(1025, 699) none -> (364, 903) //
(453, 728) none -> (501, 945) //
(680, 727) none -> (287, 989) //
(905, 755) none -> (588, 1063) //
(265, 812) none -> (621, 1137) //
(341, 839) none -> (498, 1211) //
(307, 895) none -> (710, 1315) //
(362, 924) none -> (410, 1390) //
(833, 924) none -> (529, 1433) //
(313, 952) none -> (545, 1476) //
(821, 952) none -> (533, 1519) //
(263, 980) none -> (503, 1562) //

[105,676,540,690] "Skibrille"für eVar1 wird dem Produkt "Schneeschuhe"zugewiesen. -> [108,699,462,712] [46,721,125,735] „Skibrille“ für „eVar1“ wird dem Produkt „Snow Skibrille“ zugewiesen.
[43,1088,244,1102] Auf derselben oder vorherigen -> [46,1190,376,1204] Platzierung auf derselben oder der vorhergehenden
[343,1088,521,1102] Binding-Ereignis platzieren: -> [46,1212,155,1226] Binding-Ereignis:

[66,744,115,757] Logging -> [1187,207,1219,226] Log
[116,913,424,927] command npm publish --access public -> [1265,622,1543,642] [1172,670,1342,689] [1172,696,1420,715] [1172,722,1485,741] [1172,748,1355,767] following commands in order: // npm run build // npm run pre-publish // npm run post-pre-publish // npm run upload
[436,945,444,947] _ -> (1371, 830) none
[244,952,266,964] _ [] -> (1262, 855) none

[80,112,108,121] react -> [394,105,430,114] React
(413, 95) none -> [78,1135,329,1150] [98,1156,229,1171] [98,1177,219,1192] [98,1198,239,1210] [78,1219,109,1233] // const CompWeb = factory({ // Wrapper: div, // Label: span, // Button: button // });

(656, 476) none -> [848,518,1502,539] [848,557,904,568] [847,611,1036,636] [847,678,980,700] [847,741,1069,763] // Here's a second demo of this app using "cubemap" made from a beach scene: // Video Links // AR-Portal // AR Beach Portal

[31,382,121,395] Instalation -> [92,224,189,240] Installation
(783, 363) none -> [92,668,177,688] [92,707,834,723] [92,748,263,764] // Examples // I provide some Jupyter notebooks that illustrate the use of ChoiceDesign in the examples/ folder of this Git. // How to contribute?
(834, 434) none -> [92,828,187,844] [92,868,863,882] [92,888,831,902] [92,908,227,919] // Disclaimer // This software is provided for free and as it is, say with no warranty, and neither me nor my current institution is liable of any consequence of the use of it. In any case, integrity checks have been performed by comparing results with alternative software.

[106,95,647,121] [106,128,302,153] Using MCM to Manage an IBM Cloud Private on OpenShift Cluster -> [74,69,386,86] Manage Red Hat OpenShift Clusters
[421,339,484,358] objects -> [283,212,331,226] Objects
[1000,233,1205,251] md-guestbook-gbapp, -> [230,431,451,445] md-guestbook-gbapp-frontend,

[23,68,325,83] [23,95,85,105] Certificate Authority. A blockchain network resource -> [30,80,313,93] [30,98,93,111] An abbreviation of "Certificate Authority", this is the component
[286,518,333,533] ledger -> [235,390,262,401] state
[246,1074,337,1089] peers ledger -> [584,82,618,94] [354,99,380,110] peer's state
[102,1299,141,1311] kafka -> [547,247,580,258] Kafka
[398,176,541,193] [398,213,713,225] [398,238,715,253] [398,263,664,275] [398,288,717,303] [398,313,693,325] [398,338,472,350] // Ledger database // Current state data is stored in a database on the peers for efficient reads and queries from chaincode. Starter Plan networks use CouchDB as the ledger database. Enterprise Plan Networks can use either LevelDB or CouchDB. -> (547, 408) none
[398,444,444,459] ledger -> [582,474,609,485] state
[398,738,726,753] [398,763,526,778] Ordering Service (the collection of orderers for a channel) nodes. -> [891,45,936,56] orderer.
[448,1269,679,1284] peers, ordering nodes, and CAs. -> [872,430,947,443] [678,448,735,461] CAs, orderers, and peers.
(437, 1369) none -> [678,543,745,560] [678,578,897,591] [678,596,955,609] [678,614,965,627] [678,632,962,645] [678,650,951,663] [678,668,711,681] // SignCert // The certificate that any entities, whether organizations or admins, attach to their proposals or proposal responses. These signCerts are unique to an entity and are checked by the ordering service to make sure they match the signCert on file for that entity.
══════════
**Work to complete**
From the records above, copy out the line with "[421,339,484,358] objects ->", the line with "[398,444,444,459] ledger ->", and every line between them, word for word.

**Response to this task**
[421,339,484,358] objects -> [283,212,331,226] Objects
[1000,233,1205,251] md-guestbook-gbapp, -> [230,431,451,445] md-guestbook-gbapp-frontend,

[23,68,325,83] [23,95,85,105] Certificate Authority. A blockchain network resource -> [30,80,313,93] [30,98,93,111] An abbreviation of "Certificate Authority", this is the component
[286,518,333,533] ledger -> [235,390,262,401] state
[246,1074,337,1089] peers ledger -> [584,82,618,94] [354,99,380,110] peer's state
[102,1299,141,1311] kafka -> [547,247,580,258] Kafka
[398,176,541,193] [398,213,713,225] [398,238,715,253] [398,263,664,275] [398,288,717,303] [398,313,693,325] [398,338,472,350] // Ledger database // Current state data is stored in a database on the peers for efficient reads and queries from chaincode. Starter Plan networks use CouchDB as the ledger database. Enterprise Plan Networks can use either LevelDB or CouchDB. -> (547, 408) none
[398,444,444,459] ledger -> [582,474,609,485] state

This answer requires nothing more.